Thankfully, things have changed a lot recently.  For a while I had the closest thing to a 9-5 job that I would let happen, and it was kind of strange.  My love of grocery shopping was quickly eliminated by the insane amount of people who all did their shopping on Saturday mornings.  I never went to the mall because on the weekends you have to park SO far away and the racks are just a freaking mess.  And I was on the exact opposite schedule from a lot of my friends and, worst of all, of Brad.  I never saw anyone unless I went to their restaurant to eat.

That obviously wasn’t the only reason I left the job, but now I’m back to my night-crawling, drink slinging ways.  Except I make myself get up at a reasonable hour (for a bartender, I think 10 is a very reasonable hour) and see a good amount of sunlight before heading into the dark bar.

Because even vampires in California have to be tan and blonde.  Duh.

It Never Rains In Southern California

Just before I moved out west, my mom introduced me to a song by Albert Hammond called “It Never Rains In Southern California”.

At the time I thought nothing of it. I had just left Ithaca, NY where it had snowed every day for the last month. And I was sitting in Columbia, MD where February is typically grey and wet. Bring on the sunshine!

I mean, when the sky looks like this 99% of the time, its hard to complain…

But a year and a half of sunshine later, rain is the one thing I tell everyone that I miss most about the east coast. Yes, even more than crabs and Natty Boh. Even more than awards shows being live. Even more than eastern standard time.

I miss rain.

So after recovering from the weekend’s hangover and getting all of my work done on time for Monday, I heard that there was actually a little bit of rain in the weather forecast!! I just knew it was going to be a great week. I made mental lists of what is so great and so weird about rain in LA…

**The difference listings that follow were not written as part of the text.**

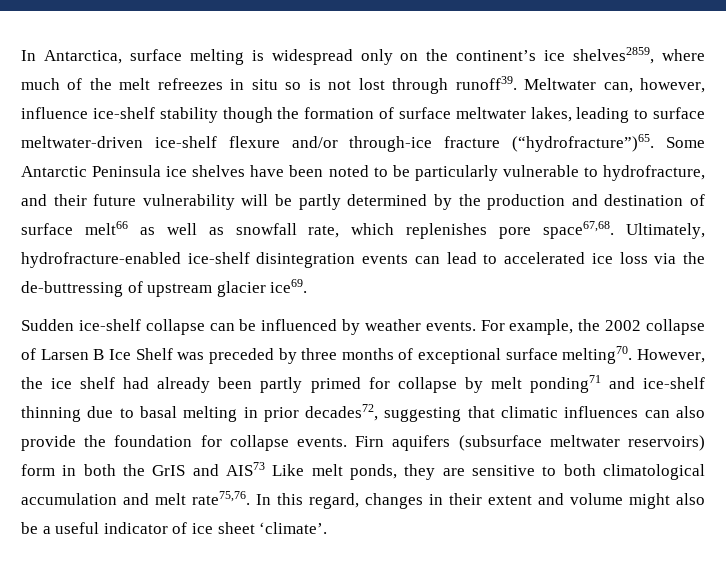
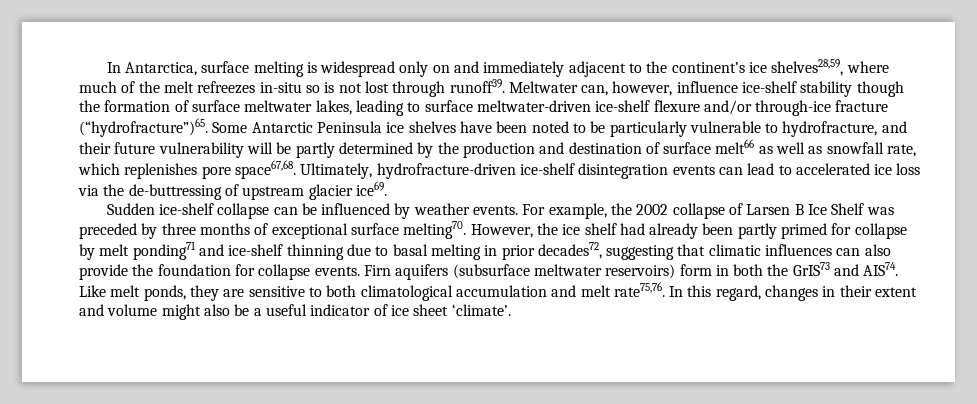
- In Antarctica, surface melting is widespread only on the continent’s ice shelves2859, where much of the melt refreezes in situ so is not lost through runoff39.
+ In Antarctica, surface melting is widespread only on and immediately adjacent to the continent’s ice shelves28,59, where much of the melt refreezes in-situ so is not lost through runoff39.
- Ultimately, hydrofracture-enabled ice-shelf disintegration events can lead to accelerated ice loss via the de-buttressing of upstream glacier ice69.
+ Ultimately, hydrofracture-driven ice-shelf disintegration events can lead to accelerated ice loss via the de-buttressing of upstream glacier ice69.
- Firn aquifers (subsurface meltwater reservoirs) form in both the GrIS and AIS73 Like melt ponds, they are sensitive to both climatological accumulation and melt rate75,76.
+ Firn aquifers (subsurface meltwater reservoirs) form in both the GrIS73 and AIS74. Like melt ponds, they are sensitive to both climatological accumulation and melt rate75,76.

What do I love most about rain in LA?

  • A free car wash
  • Goodbye allergies
  • Humidity
  • Puddles
  • Rain clothes (boots, jackets, hoods)
  • My windshield wipers that are stuck on are finally appropriate!

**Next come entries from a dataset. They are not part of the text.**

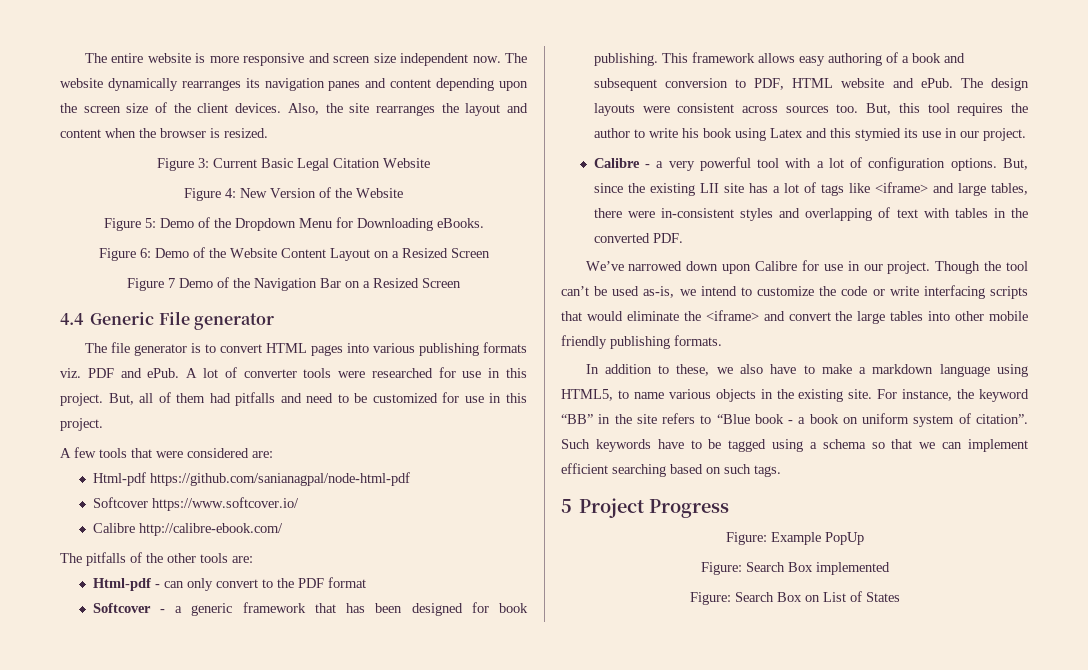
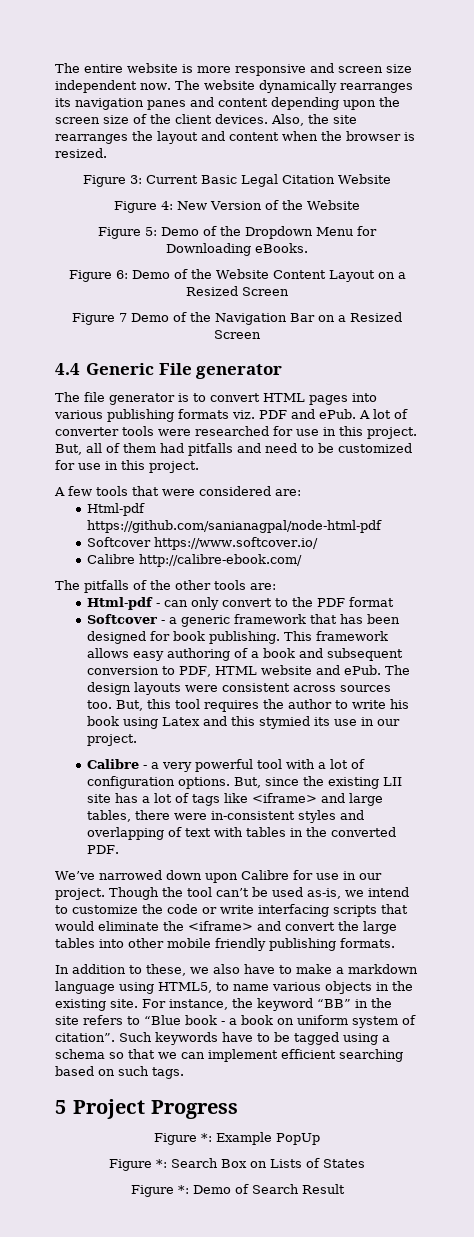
- Figure: Example PopUp
+ Figure *: Example PopUp
- Figure: Search Box implemented
- Figure: Search Box on List of States
+ Figure *: Search Box on Lists of States
+ Figure *: Demo of Search Result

What is kind of silly about rain in LA?

  • Weather warnings. For an inch of rain. Serious.
  • Drivers that don’t understand what is falling from the sky. Panic!
  • My car’s trunk still leaks. Can’t use it when it’s raining out.
  • I’m short. The ends of my pants ALWAYS get soaked.

So I got all excited about the upcoming rain and went to bed Monday night feeling good.

Wouldn’t you know it, Tuesday I woke up with a sore throat. Brad woke up with a stuffy nose.

I’ll admit that I am pretty miserable when I am sick, but nothing can compare to Brad’s level of miserable when he is sick. And both of us together with double miserable going on? It wasn’t pretty… We didn’t talk much that day. I sat outside because it was NOT raining and brad laid on the couch. I went to work and toughed it out.

And wouldn’t you know it, Wednesday morning I woke up super early, and it was pouring. Normally I’d curl up under the covers next to Brad and listen to the pitter patter against the pavement. I’d listen for cars splashing through puddles. I’d take Gibson out for her walk and smell that fresh rain smell and watch all of the people hurrying around under their umbrellas. I’d make hot cocoa and read a book on the couch and just love every second….

But I was completely stuffed up and completely cranky. I couldn’t smell any rain smell. The sound was actually giving me a headache. I took Gibson out because Brad was way sicker than I was and I cursed every minute of my pants getting soaked and cars splashing up water onto the sidewalk. And what was worse? I had to go into work all day. I couldn’t even take a rain nap. This was not working out the way I had planned.

Brad and I are both almost recovered from our nasty colds, and definitely back on speaking terms. It took a little R&R and a lot of Momma Bylsma’s chicken noodle soup recipe, but I expect us to make a full recovery. And fall here is the “rainy” season, so I’m expecting a storm I can really enjoy sometime soon.

As for my car? My windshield wipers are totally inappropriate again and my trunk is drying out, but it sure is hard to recognize in a parking lot because it is so freaking white! :). Even though I didn’t really get to enjoy the rainstorm, I still got my free carwash out of it!